___ Data provided ___

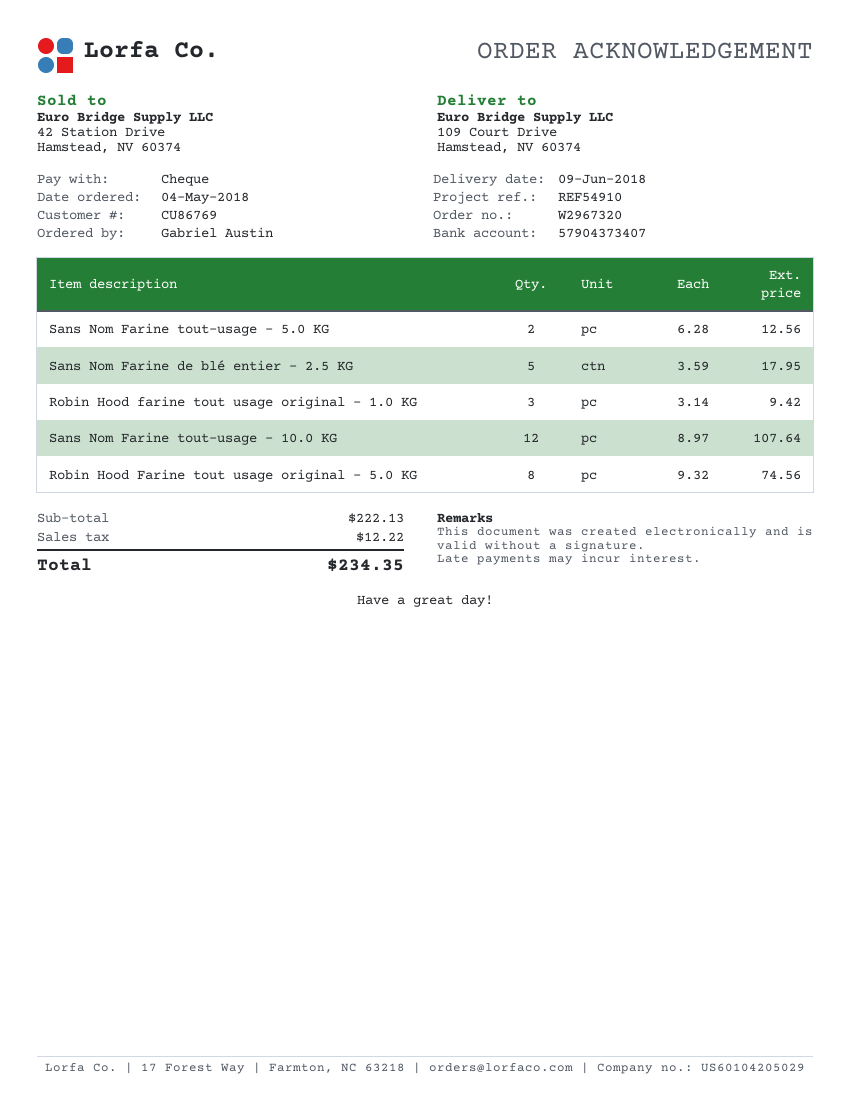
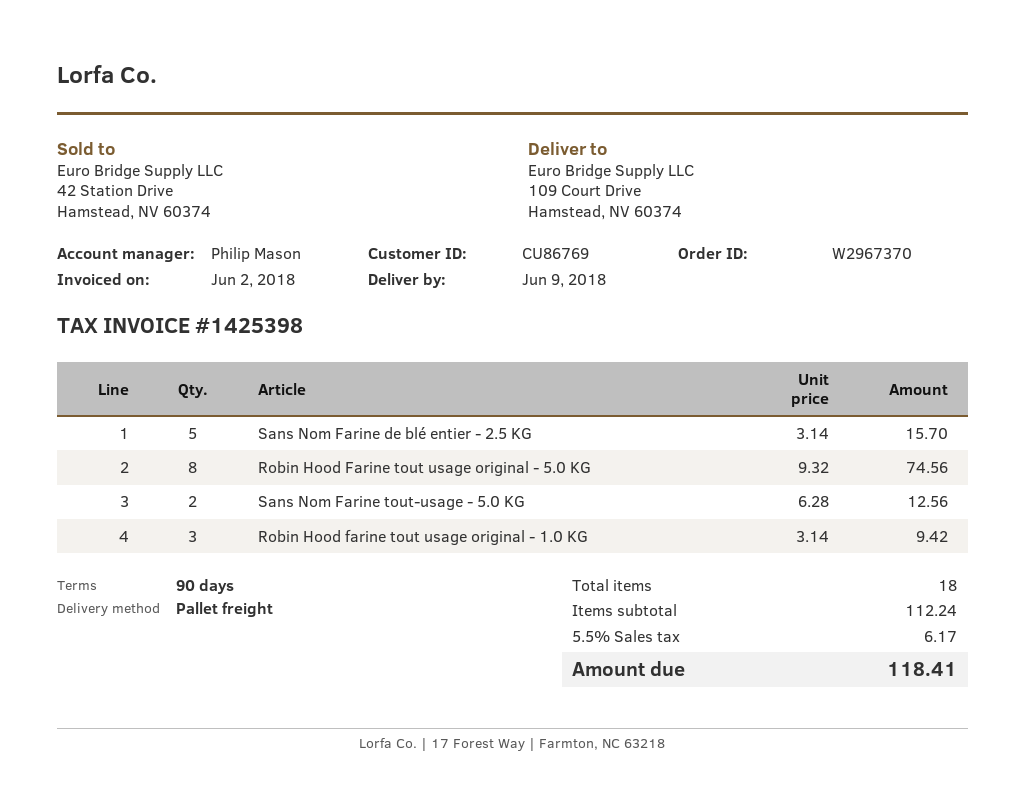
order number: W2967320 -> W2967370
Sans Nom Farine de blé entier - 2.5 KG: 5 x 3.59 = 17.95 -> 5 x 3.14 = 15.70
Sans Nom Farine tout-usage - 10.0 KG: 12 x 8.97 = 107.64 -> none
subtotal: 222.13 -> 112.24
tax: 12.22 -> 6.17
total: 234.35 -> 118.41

___
___ Data provided ___

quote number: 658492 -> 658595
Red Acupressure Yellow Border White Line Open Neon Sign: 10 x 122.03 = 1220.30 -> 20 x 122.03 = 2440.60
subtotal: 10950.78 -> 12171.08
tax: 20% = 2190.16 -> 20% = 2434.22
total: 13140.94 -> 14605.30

___

__What the task requires__.
What are the lines, exactly as written above, from the line with "order number: W2967320 -> W2967370" to the line with "total: 234.35 -> 118.41", both included? Output only those.

__Solution to the problem__.
order number: W2967320 -> W2967370
Sans Nom Farine de blé entier - 2.5 KG: 5 x 3.59 = 17.95 -> 5 x 3.14 = 15.70
Sans Nom Farine tout-usage - 10.0 KG: 12 x 8.97 = 107.64 -> none
subtotal: 222.13 -> 112.24
tax: 12.22 -> 6.17
total: 234.35 -> 118.41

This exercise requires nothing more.